*About this exercise*.
Where a line of the records contains the word "found", show that line.

Revision comparison data:
————————

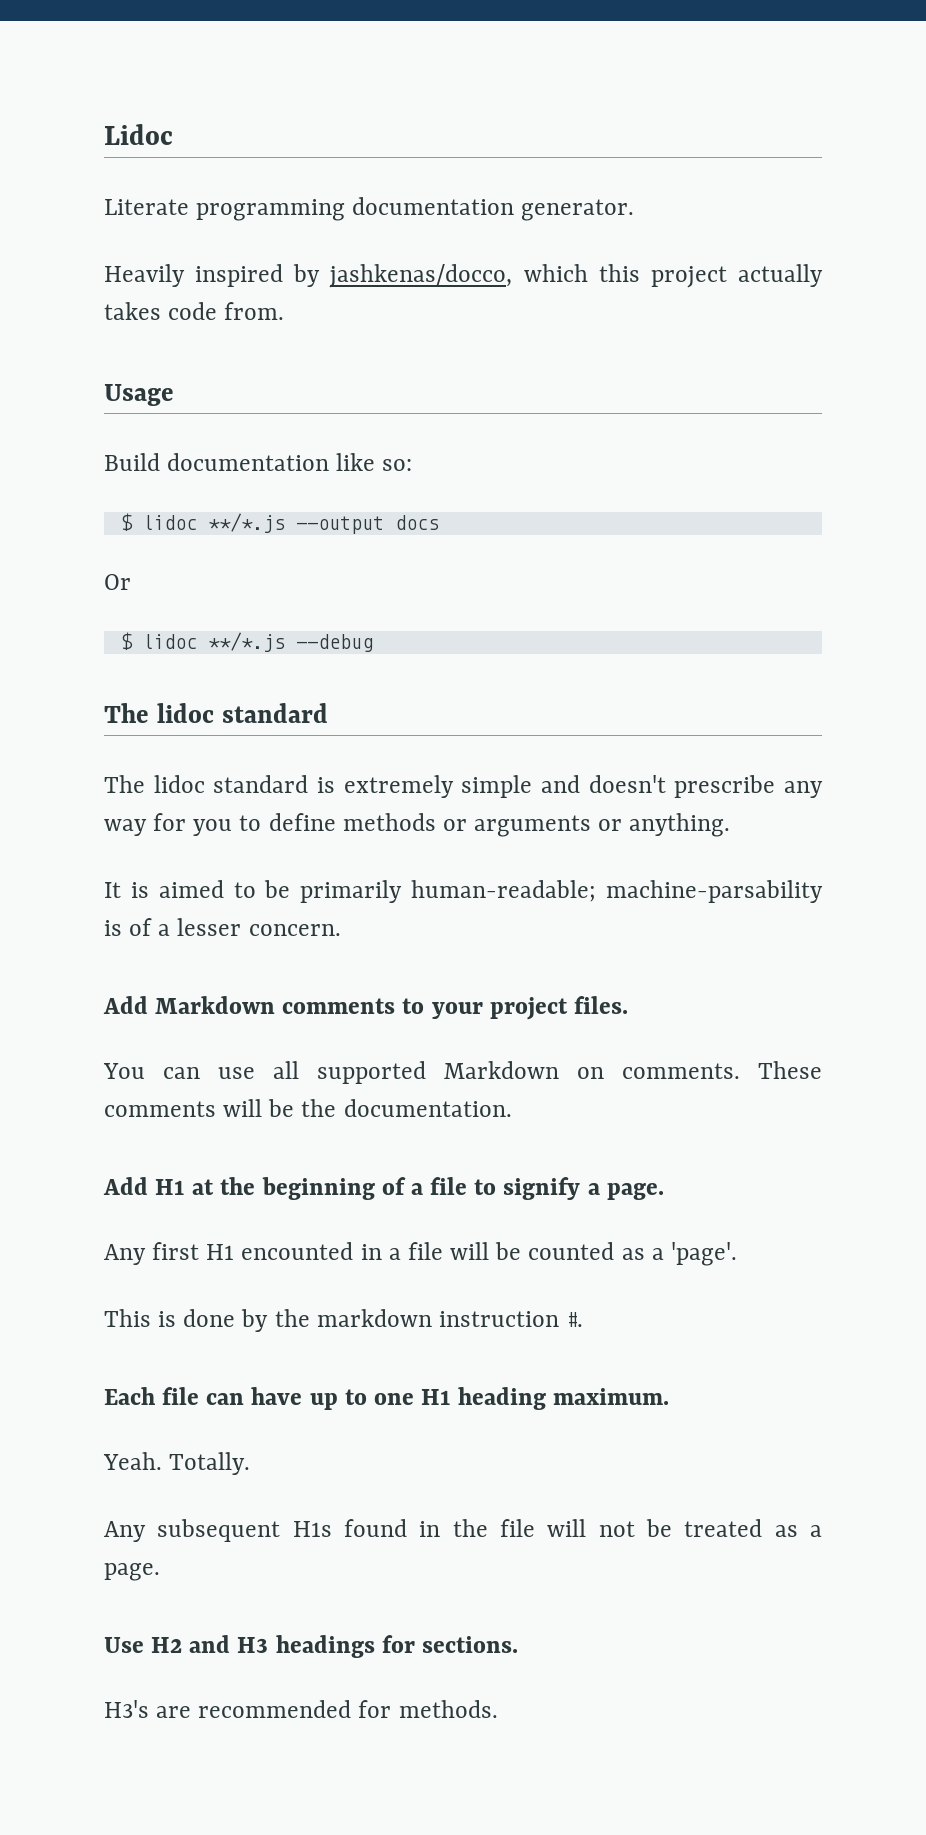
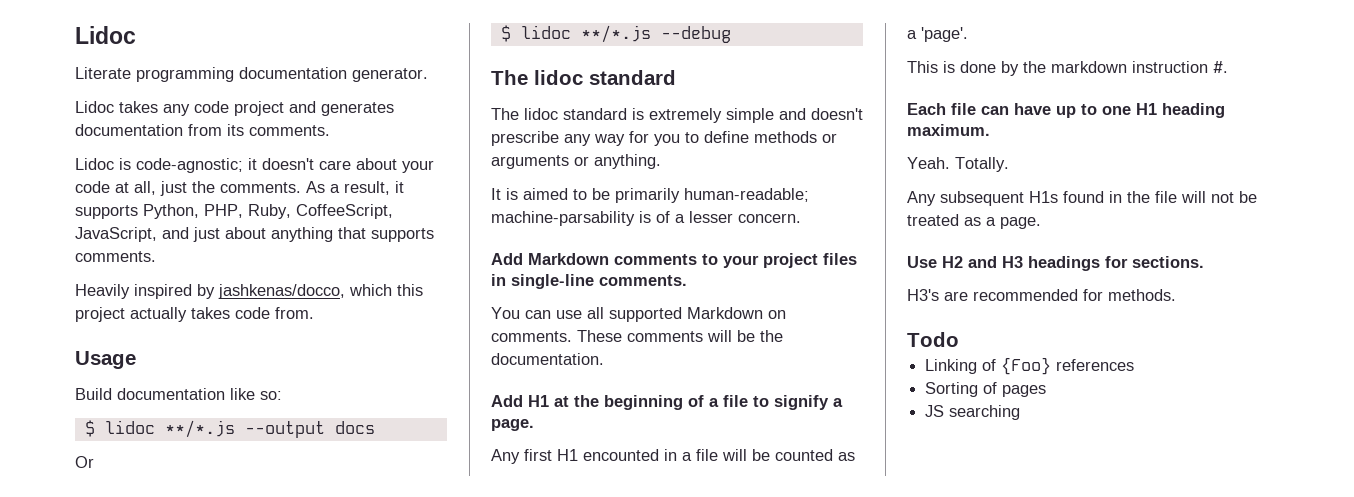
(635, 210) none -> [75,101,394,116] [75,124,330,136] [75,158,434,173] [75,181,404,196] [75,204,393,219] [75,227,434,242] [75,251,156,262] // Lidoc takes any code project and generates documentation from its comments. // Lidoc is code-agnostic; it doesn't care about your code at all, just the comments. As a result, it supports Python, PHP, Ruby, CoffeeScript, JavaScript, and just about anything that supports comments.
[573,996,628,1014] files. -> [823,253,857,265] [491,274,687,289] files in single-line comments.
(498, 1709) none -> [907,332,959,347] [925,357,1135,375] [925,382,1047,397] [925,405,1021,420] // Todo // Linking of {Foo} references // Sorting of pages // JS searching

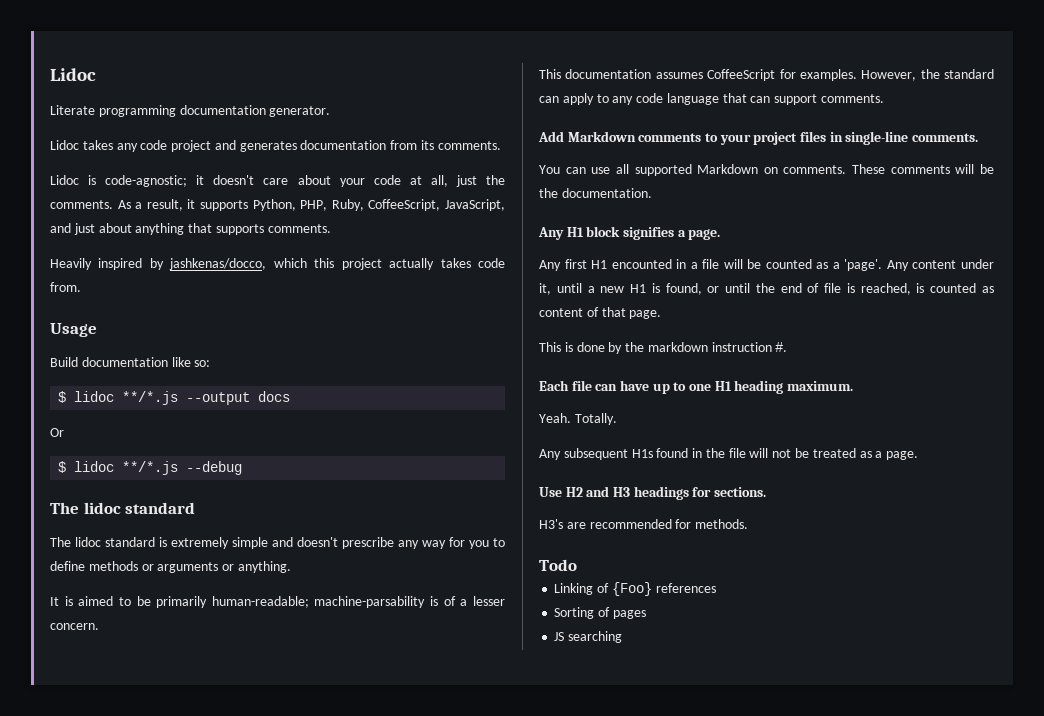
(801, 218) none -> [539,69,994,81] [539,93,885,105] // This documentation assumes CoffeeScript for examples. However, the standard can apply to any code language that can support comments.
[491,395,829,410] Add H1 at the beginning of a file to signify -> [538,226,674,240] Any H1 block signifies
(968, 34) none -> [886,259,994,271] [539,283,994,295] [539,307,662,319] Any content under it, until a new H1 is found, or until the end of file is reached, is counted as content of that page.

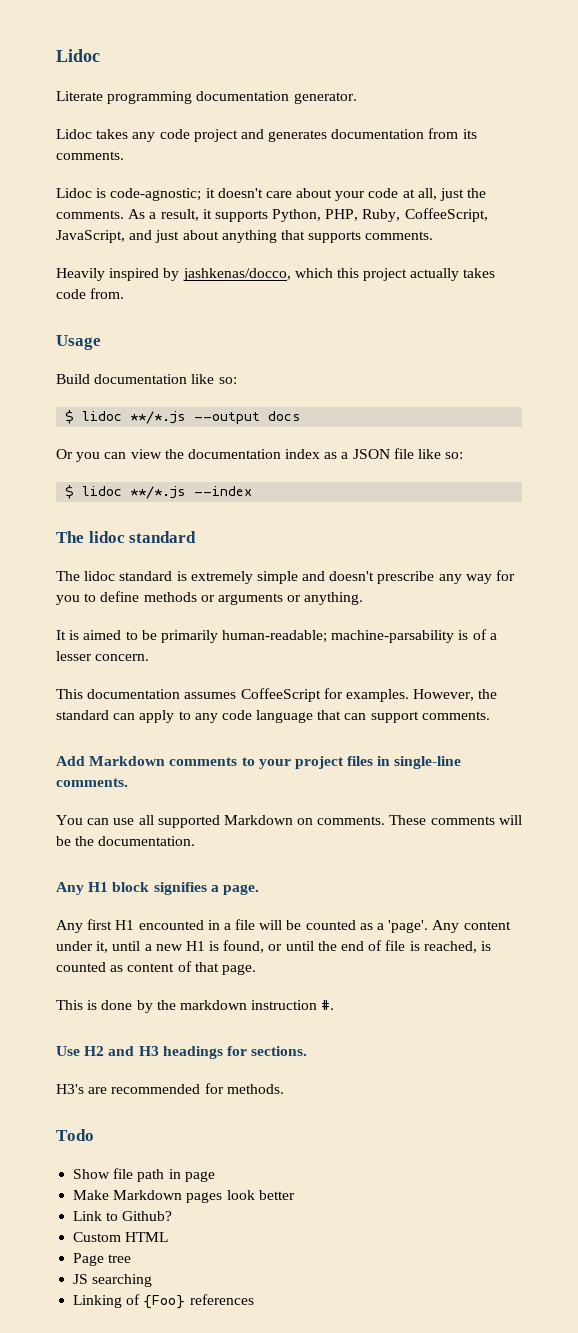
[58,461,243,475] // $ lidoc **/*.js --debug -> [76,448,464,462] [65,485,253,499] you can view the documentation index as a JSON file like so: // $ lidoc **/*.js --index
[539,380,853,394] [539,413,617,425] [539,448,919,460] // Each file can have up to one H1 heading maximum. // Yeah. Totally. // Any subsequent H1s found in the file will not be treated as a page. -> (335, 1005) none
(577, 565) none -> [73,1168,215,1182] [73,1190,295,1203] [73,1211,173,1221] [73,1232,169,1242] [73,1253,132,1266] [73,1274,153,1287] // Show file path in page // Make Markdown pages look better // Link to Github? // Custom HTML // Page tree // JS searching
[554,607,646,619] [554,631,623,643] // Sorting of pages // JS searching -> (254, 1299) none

————————

*Completed exercise*.
(968, 34) none -> [886,259,994,271] [539,283,994,295] [539,307,662,319] Any content under it, until a new H1 is found, or until the end of file is reached, is counted as content of that page.
[539,380,853,394] [539,413,617,425] [539,448,919,460] // Each file can have up to one H1 heading maximum. // Yeah. Totally. // Any subsequent H1s found in the file will not be treated as a page. -> (335, 1005) none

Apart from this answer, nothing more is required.